Israel's illegal occupation of the West Bank and Gaza since 1967 is at the heart of the conflict in the Middle East, and that occupation has been possible because of support the United States -- through Republican and Democratic administrations. We call ourselves the architects of the "peace process," but in truth we have for decades blocked the international consensus for peace, which has called for Israel to give up the occupation and demanded basic rights for the Palestinian people.
 
Since 1991, when the Bush administration made sure that a U.S.-led war would be the only response to the Iraqi invasion of Kuwait, the resentment of the United States among the people of the Middle East has only deepened. Our willingness to use massive and indiscriminate violence in that war, and our eagerness to establish what has become a permanent military presence in the region, has made us few friends.
 
Yes, we need to do something -- but something to shift our policy in the Middle East from rule-by-force to the quest for justice. Nonviolence is not simply about refusing to make war; it also is about creating justice in the world so that war is not necessary.

It's a powerful delusion, the arrogant belief that you are personally in control of all that happens in the world.

Posted by Orrin Judd at May 6, 2004 8:39 PM
Comments

OJ
You don't remember Jensen from the days immediately after 9/11? He nearly got himself fired from University of Texas for one or another of the inflammatory essays he's always writing from his tenured perch as a journalism professor (is there anything they don't know?).
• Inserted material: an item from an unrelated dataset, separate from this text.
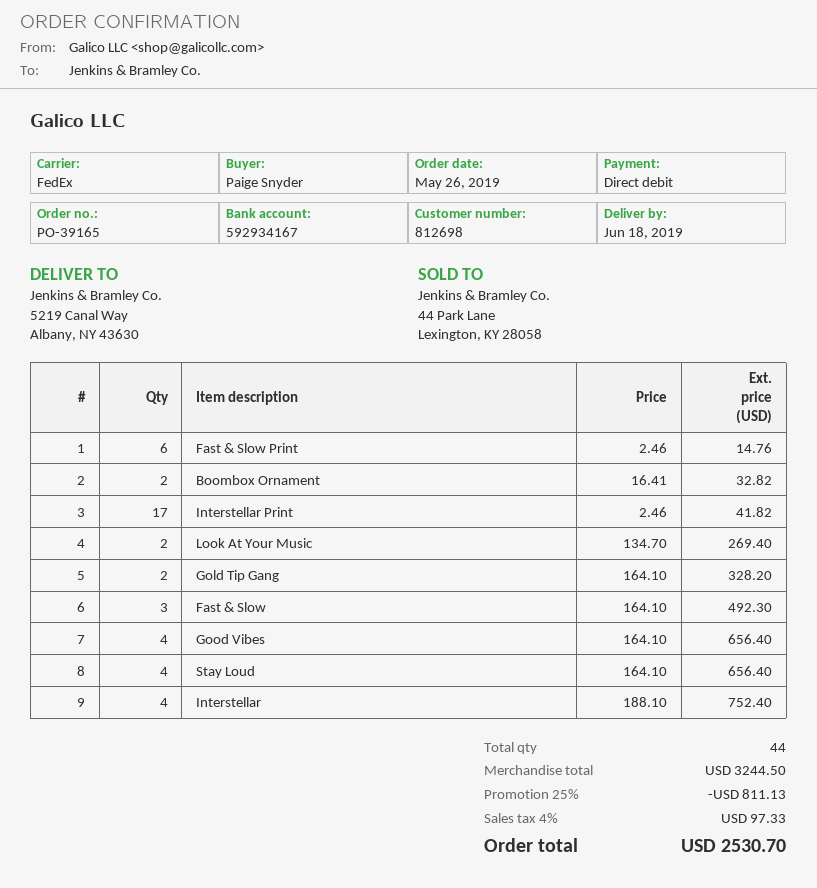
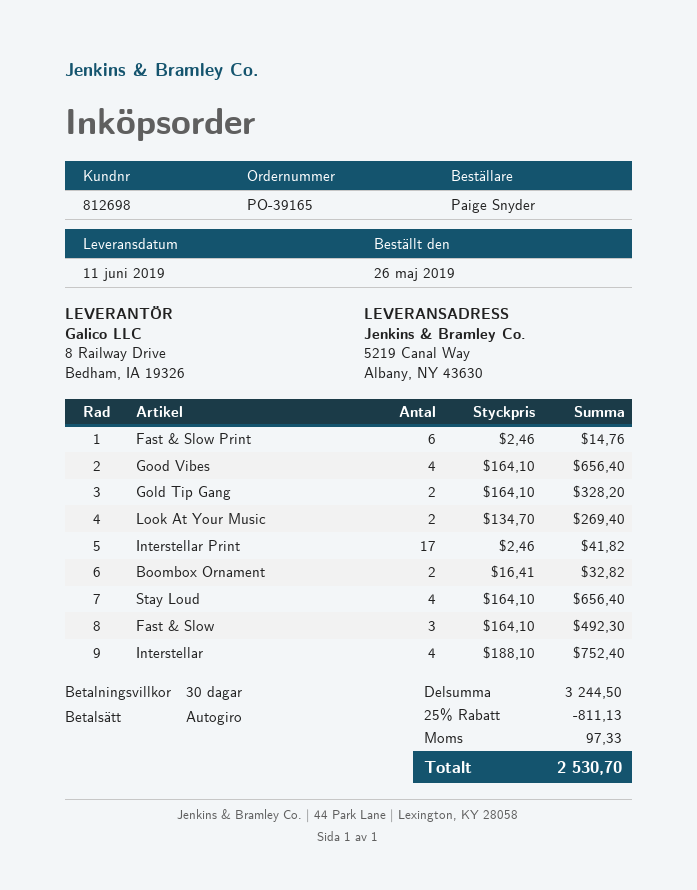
delivery date: 2019-06-18 -> 2019-06-11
Posted by: Melissa at May 6, 2004 9:00 PM

Is he the guy who said "Anyone who blows up the Pentagon deserves my vote" (or words to that effect)? That comment was made by a professor, but who I don't know.

Posted by: John Barrett Jr. at May 6, 2004 9:43 PM

Can't be the same guy or Google would have gone nuts, no?

Posted by: oj at May 6, 2004 10:48 PM

Now he's superior because he realizes he felt superior.

What a posterior.

Posted by: Noel at May 6, 2004 10:58 PM

If Les Payne did not become a Dentist, he is an fool.

Posted by: Robert Schwartz at May 6, 2004 11:23 PM

Wrong on both counts: the exact quote is "Anyone who blows up the Pentagon GETS my vote," and it was said by Richard Berthold, a history professor at the University of New Mexico. An essay he wrote about the incident (http://hnn.us/articles/1121.html ) is not for the weak of heart, as he seemingly blames everyone but himself, touching all the expected buttons from a reference to "Ashcroft's America" to this doozy: "It is entirely possible to support our troops and respect our veterans while believing Donald Rumsfeld is a greater danger to this nation than any terrorist." Granted, he doesn't say he holds this view himself, but it's hard to believe his claim of not being a liberal.

So, my apologies to Mr. Jensen; he may be a fool, but not the one I thought he was.

Posted by: John Barrett Jr. at May 6, 2004 11:38 PM

The man is dangerous. Shouldn't he be locked up before he hurts anyone else?

Posted by: jsmith at May 6, 2004 11:44 PM

Noel nails it.

Posted by: David Cohen at May 7, 2004 7:48 AM

Payne's vitrol towards Don Imus remains one of the redeeming features about Imus' show. Also, we're all still waiting for the highly-principled Mr. Payne to render his decision on whether or not Jimmy Breslin falsefied quotes in that Louis Sheldon column in Newsday from last month.